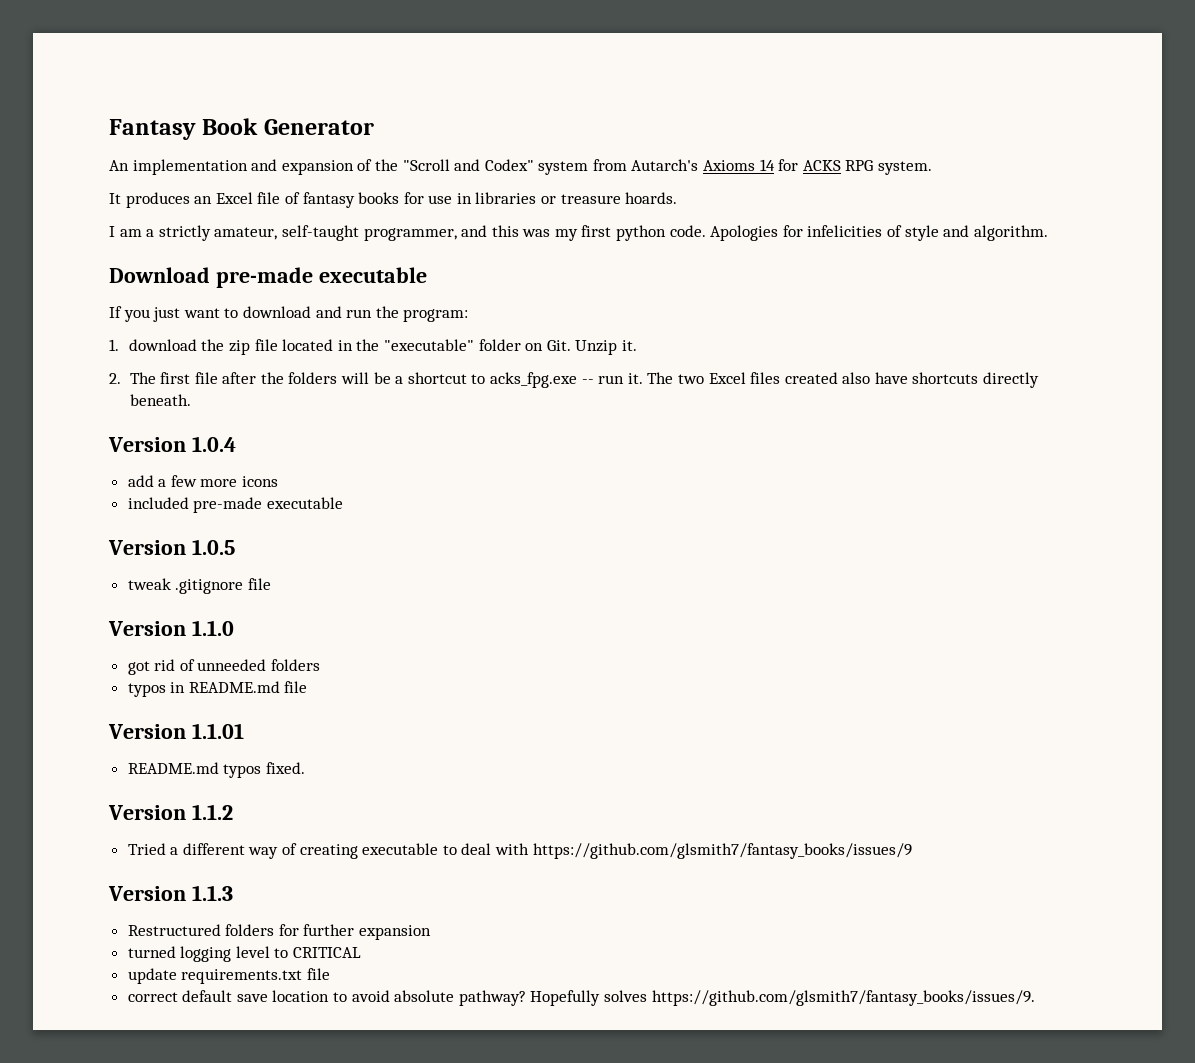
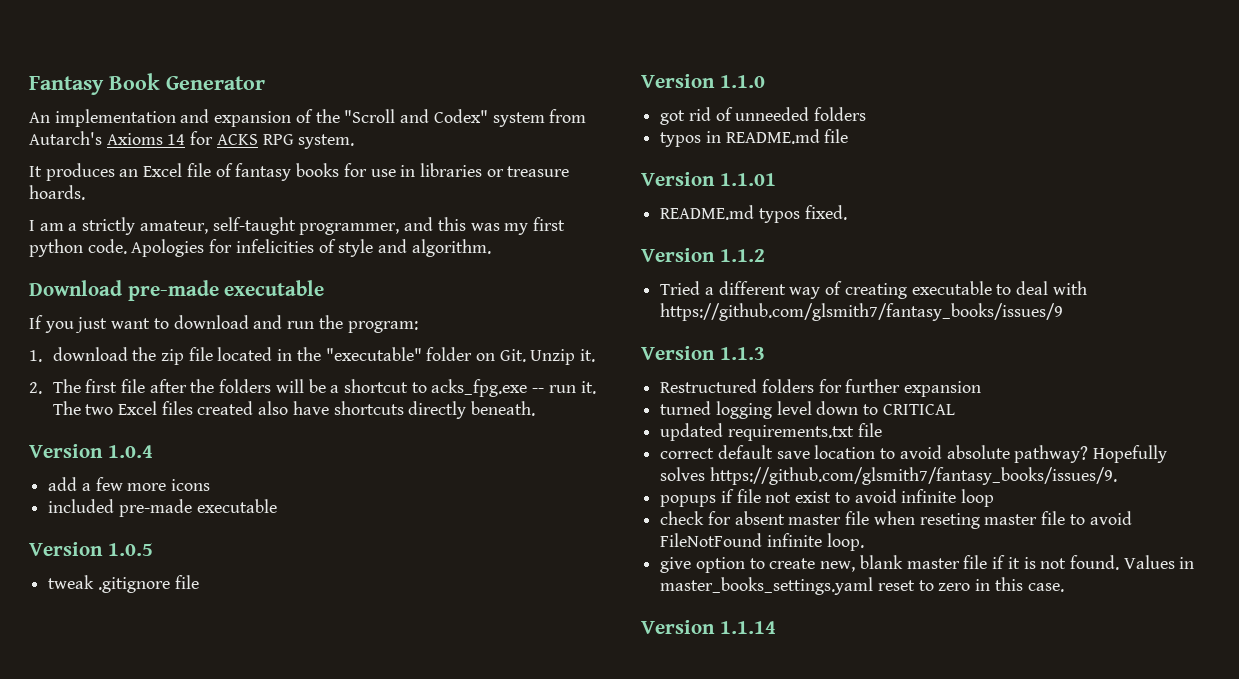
- turned logging level to CRITICAL
+ turned logging level down to CRITICAL
- update requirements.txt file
+ updated requirements.txt file
+ popups if file not exist to avoid infinite loop
+ check for absent master file when reseting master file to avoid FileNotFound infinite loop.
+ give option to create new, blank master file if it is not found. Values in master_books_settings.yaml reset to zero in this case.
+ Version 1.1.14

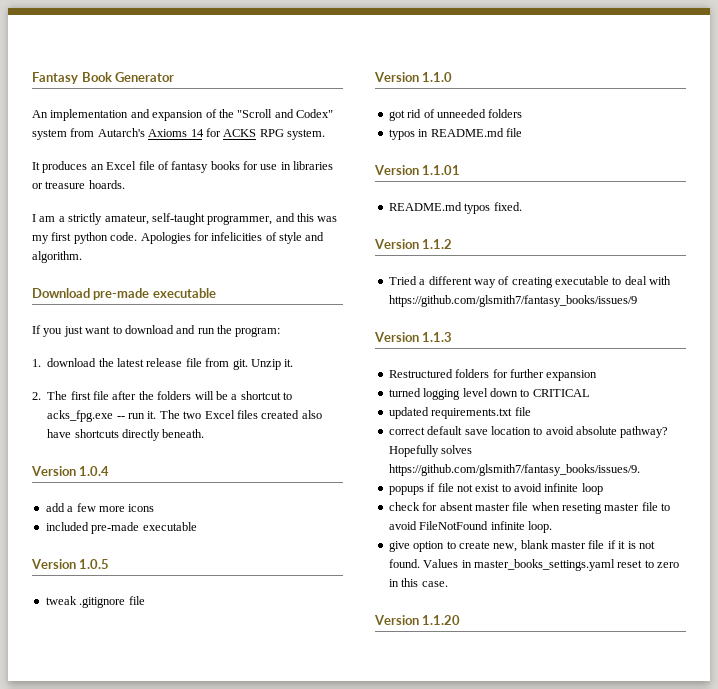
- 1. download the zip file located in the "executable" folder on Git. Unzip it.
+ 1. download the latest release file from git. Unzip it.
- Version 1.1.14
+ Version 1.1.20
● ● ● ●
# YOUR GOAL:
Return every record exactly, minus the pictures.

# ANSWER SECTION:
- turned logging level to CRITICAL
+ turned logging level down to CRITICAL
- update requirements.txt file
+ updated requirements.txt file
+ popups if file not exist to avoid infinite loop
+ check for absent master file when reseting master file to avoid FileNotFound infinite loop.
+ give option to create new, blank master file if it is not found. Values in master_books_settings.yaml reset to zero in this case.
+ Version 1.1.14

- 1. download the zip file located in the "executable" folder on Git. Unzip it.
+ 1. download the latest release file from git. Unzip it.
- Version 1.1.14
+ Version 1.1.20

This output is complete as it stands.